Problem statement: Each record is to be transcribed in full and exactly.

Version difference data:
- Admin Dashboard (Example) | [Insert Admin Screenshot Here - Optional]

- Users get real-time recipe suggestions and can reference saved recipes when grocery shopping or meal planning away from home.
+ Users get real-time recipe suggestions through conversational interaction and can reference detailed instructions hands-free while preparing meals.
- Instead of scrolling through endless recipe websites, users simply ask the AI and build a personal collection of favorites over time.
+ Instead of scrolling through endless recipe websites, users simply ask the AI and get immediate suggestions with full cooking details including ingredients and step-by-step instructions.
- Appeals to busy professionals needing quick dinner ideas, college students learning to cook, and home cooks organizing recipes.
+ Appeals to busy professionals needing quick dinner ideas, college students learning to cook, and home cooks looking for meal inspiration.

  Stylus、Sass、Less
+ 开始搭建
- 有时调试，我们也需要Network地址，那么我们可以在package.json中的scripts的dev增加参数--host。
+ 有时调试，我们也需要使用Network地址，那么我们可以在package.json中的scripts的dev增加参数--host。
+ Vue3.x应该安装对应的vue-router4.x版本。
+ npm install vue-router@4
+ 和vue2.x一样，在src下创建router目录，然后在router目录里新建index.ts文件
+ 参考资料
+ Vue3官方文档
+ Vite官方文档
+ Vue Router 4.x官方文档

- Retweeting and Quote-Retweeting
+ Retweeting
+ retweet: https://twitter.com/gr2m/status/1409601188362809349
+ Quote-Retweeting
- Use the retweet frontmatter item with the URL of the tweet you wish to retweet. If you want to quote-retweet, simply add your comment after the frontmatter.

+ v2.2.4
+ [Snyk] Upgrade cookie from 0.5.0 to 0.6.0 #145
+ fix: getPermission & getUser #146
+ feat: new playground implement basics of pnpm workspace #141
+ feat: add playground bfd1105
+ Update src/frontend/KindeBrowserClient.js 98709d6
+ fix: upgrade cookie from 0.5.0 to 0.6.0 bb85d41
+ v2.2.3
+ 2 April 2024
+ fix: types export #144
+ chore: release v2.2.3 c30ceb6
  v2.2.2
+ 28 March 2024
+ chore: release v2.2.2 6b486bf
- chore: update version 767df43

Written response:
- Admin Dashboard (Example) | [Insert Admin Screenshot Here - Optional]

- Users get real-time recipe suggestions and can reference saved recipes when grocery shopping or meal planning away from home.
+ Users get real-time recipe suggestions through conversational interaction and can reference detailed instructions hands-free while preparing meals.
- Instead of scrolling through endless recipe websites, users simply ask the AI and build a personal collection of favorites over time.
+ Instead of scrolling through endless recipe websites, users simply ask the AI and get immediate suggestions with full cooking details including ingredients and step-by-step instructions.
- Appeals to busy professionals needing quick dinner ideas, college students learning to cook, and home cooks organizing recipes.
+ Appeals to busy professionals needing quick dinner ideas, college students learning to cook, and home cooks looking for meal inspiration.

  Stylus、Sass、Less
+ 开始搭建
- 有时调试，我们也需要Network地址，那么我们可以在package.json中的scripts的dev增加参数--host。
+ 有时调试，我们也需要使用Network地址，那么我们可以在package.json中的scripts的dev增加参数--host。
+ Vue3.x应该安装对应的vue-router4.x版本。
+ npm install vue-router@4
+ 和vue2.x一样，在src下创建router目录，然后在router目录里新建index.ts文件
+ 参考资料
+ Vue3官方文档
+ Vite官方文档
+ Vue Router 4.x官方文档

- Retweeting and Quote-Retweeting
+ Retweeting
+ retweet: https://twitter.com/gr2m/status/1409601188362809349
+ Quote-Retweeting
- Use the retweet frontmatter item with the URL of the tweet you wish to retweet. If you want to quote-retweet, simply add your comment after the frontmatter.

+ v2.2.4
+ [Snyk] Upgrade cookie from 0.5.0 to 0.6.0 #145
+ fix: getPermission & getUser #146
+ feat: new playground implement basics of pnpm workspace #141
+ feat: add playground bfd1105
+ Update src/frontend/KindeBrowserClient.js 98709d6
+ fix: upgrade cookie from 0.5.0 to 0.6.0 bb85d41
+ v2.2.3
+ 2 April 2024
+ fix: types export #144
+ chore: release v2.2.3 c30ceb6
  v2.2.2
+ 28 March 2024
+ chore: release v2.2.2 6b486bf
- chore: update version 767df43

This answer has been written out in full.